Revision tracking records
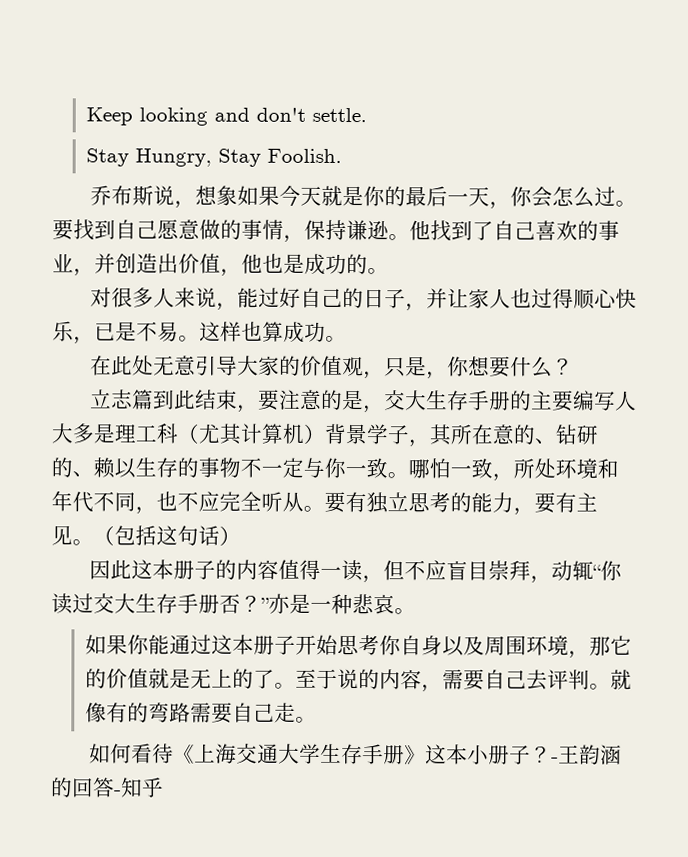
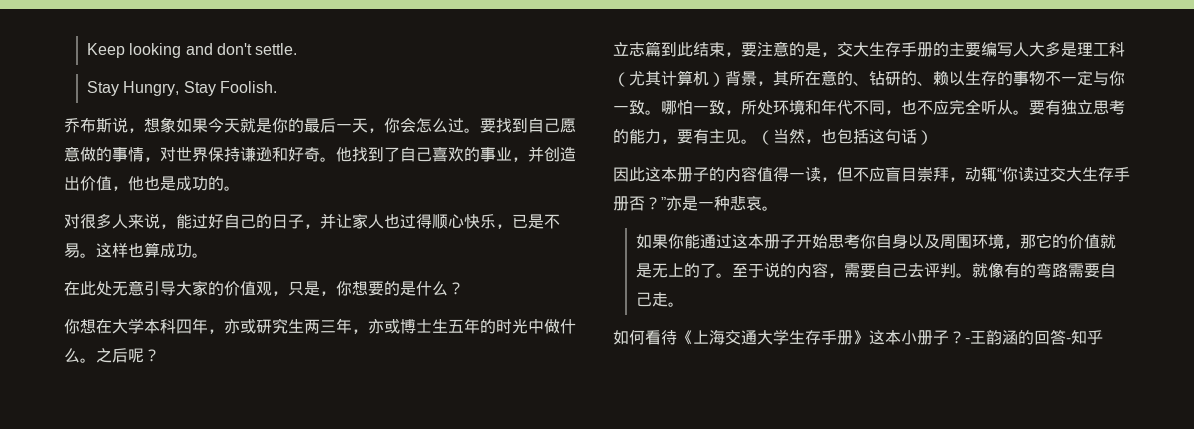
- 要找到自己愿意做的事情，保持谦逊。
+ 要找到自己愿意做的事情，对世界保持谦逊和好奇。
- 在此处无意引导大家的价值观，只是，你想要什么？
+ 在此处无意引导大家的价值观，只是，你想要的是什么？
+ 你想在大学本科四年，亦或研究生两三年，亦或博士生五年的时光中做什么。之后呢？
- 立志篇到此结束，要注意的是，交大生存手册的主要编写人大多是理工科（尤其计算机）背景学子，其所在意的、钻研的、赖以生存的事物不一定与你一致。
+ 立志篇到此结束，要注意的是，交大生存手册的主要编写人大多是理工科（尤其计算机）背景，其所在意的、钻研的、赖以生存的事物不一定与你一致。
- （包括这句话）
+ （当然，也包括这句话）

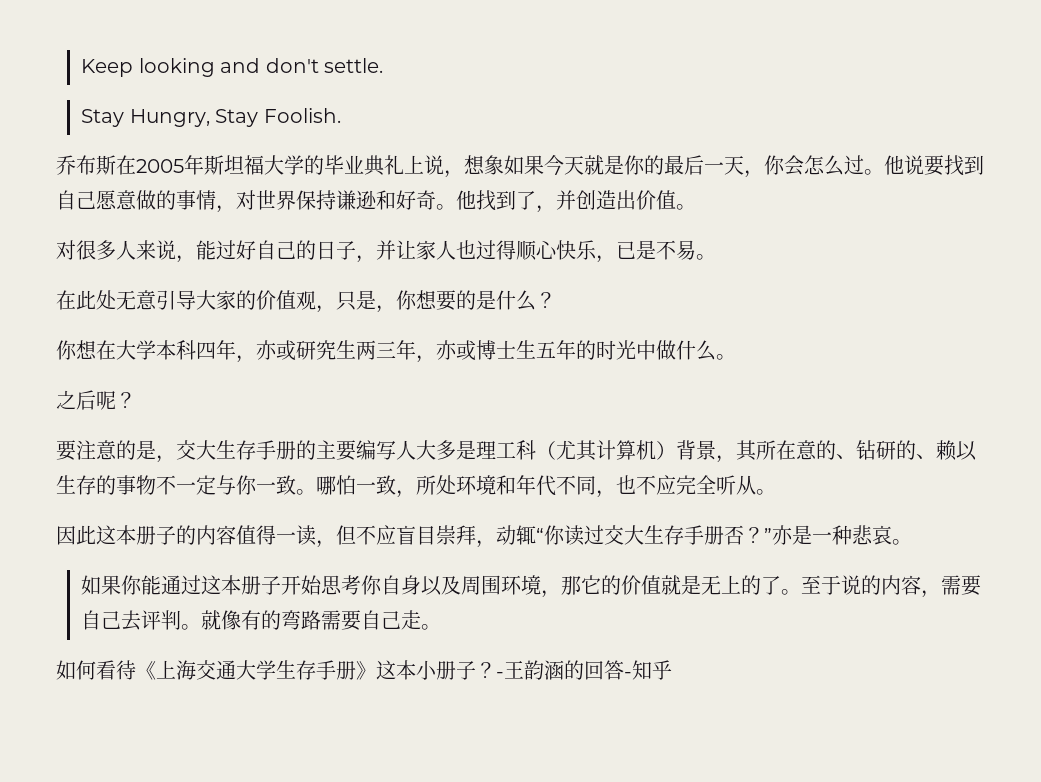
- 乔布斯说，想象如果今天就是你的最后一天，你会怎么过。
+ 乔布斯在2005年斯坦福大学的毕业典礼上说，想象如果今天就是你的最后一天，你会怎么过。
- 要找到自己愿意做的事情，对世界保持谦逊和好奇。
+ 他说要找到自己愿意做的事情，对世界保持谦逊和好奇。
- 他找到了自己喜欢的事业，并创造出价值，他也是成功的。
+ 他找到了，并创造出价值。
- 这样也算成功。
- 你想在大学本科四年，亦或研究生两三年，亦或博士生五年的时光中做什么。之后呢？
+ 你想在大学本科四年，亦或研究生两三年，亦或博士生五年的时光中做什么。
+ 之后呢？
- 立志篇到此结束，要注意的是，交大生存手册的主要编写人大多是理工科（尤其计算机）背景，其所在意的、钻研的、赖以生存的事物不一定与你一致。
+ 要注意的是，交大生存手册的主要编写人大多是理工科（尤其计算机）背景，其所在意的、钻研的、赖以生存的事物不一定与你一致。
- 要有独立思考的能力，要有主见。（当然，也包括这句话）

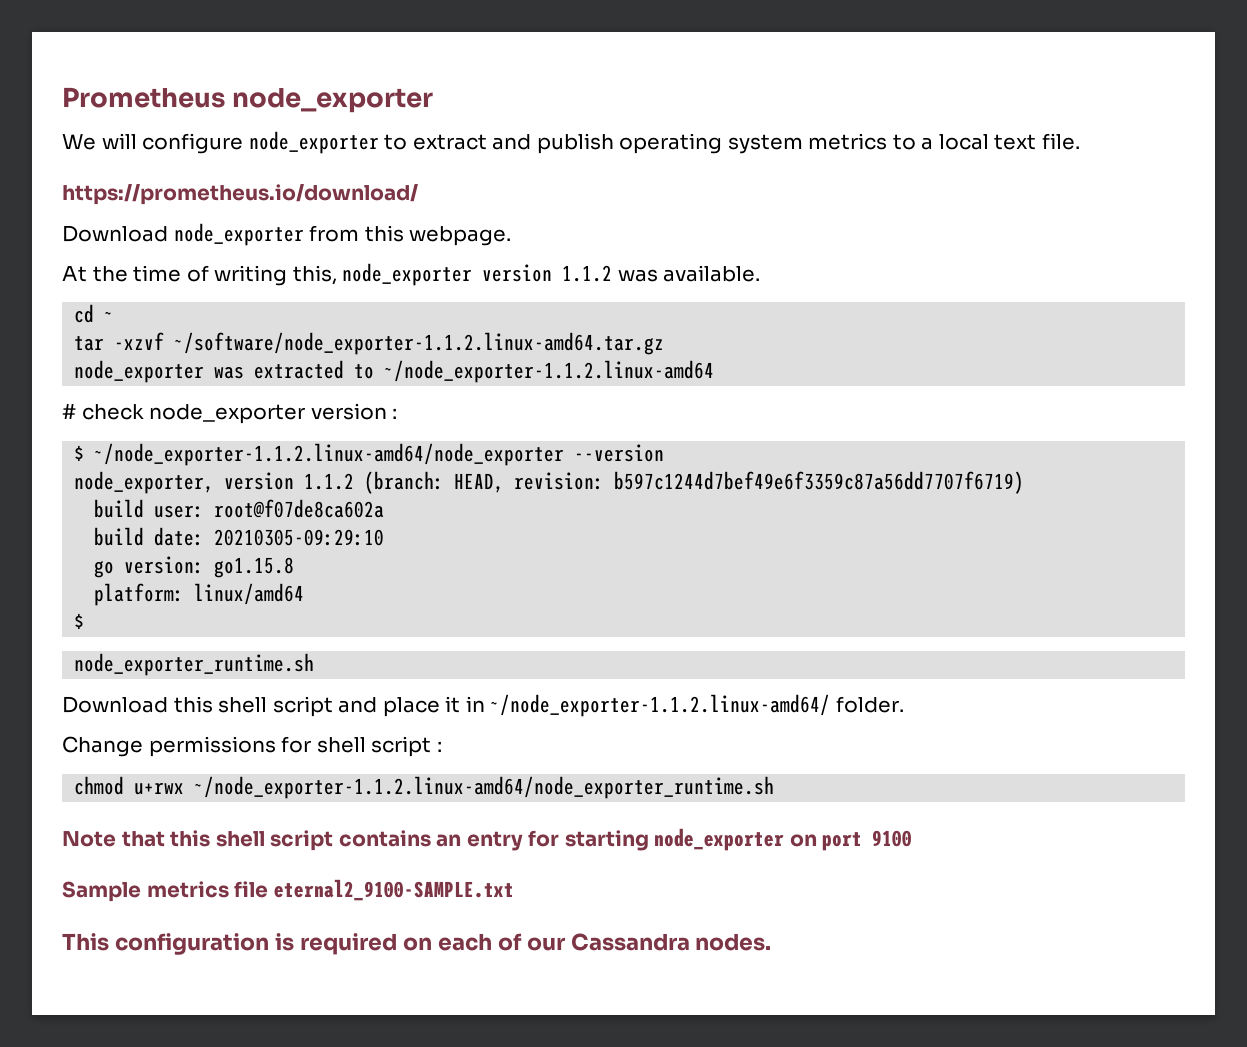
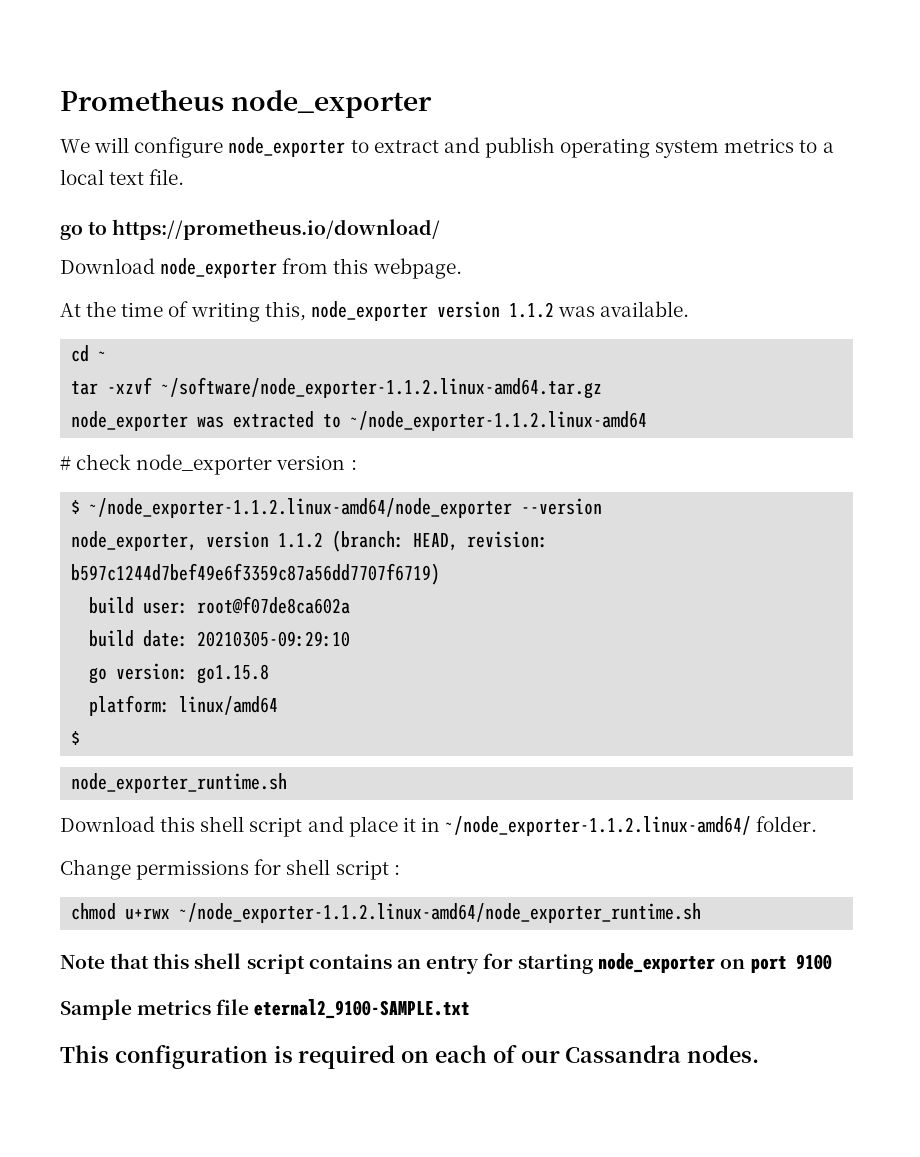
- https://prometheus.io/download/
+ go to https://prometheus.io/download/

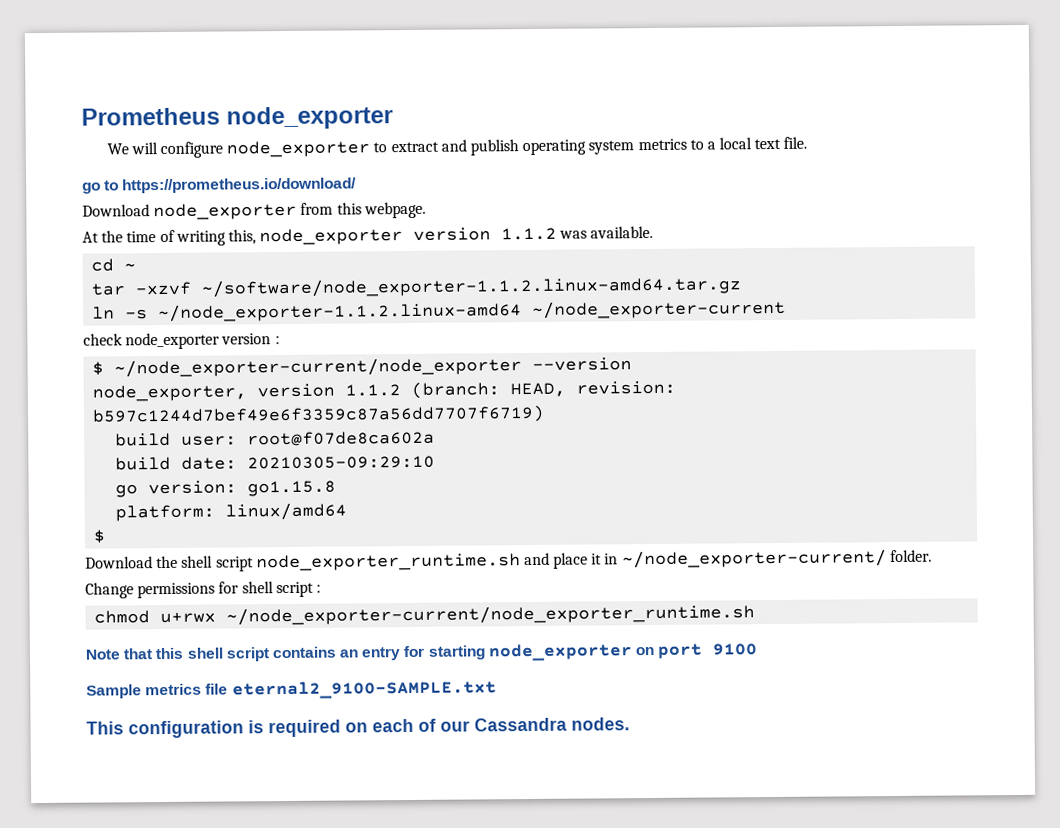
- node_exporter was extracted to ~/node_exporter-1.1.2.linux-amd64
- # check node_exporter version :
+ ln -s ~/node_exporter-1.1.2.linux-amd64 ~/node_exporter-current
+ check node_exporter version :
- $ ~/node_exporter-1.1.2.linux-amd64/node_exporter --version
+ $ ~/node_exporter-current/node_exporter --version
- node_exporter_runtime.sh
- Download this shell script and place it in ~/node_exporter-1.1.2.linux-amd64/ folder.
+ Download the shell script node_exporter_runtime.sh and place it in ~/node_exporter-current/ folder.
- chmod u+rwx ~/node_exporter-1.1.2.linux-amd64/node_exporter_runtime.sh
+ chmod u+rwx ~/node_exporter-current/node_exporter_runtime.sh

■ WHAT THE TASK ASKS ■
Find all lines holding the word "对世界保持谦逊和好奇" in the records above and copy them.

■ RESULT OF THIS TASK ■
+ 要找到自己愿意做的事情，对世界保持谦逊和好奇。
- 要找到自己愿意做的事情，对世界保持谦逊和好奇。
+ 他说要找到自己愿意做的事情，对世界保持谦逊和好奇。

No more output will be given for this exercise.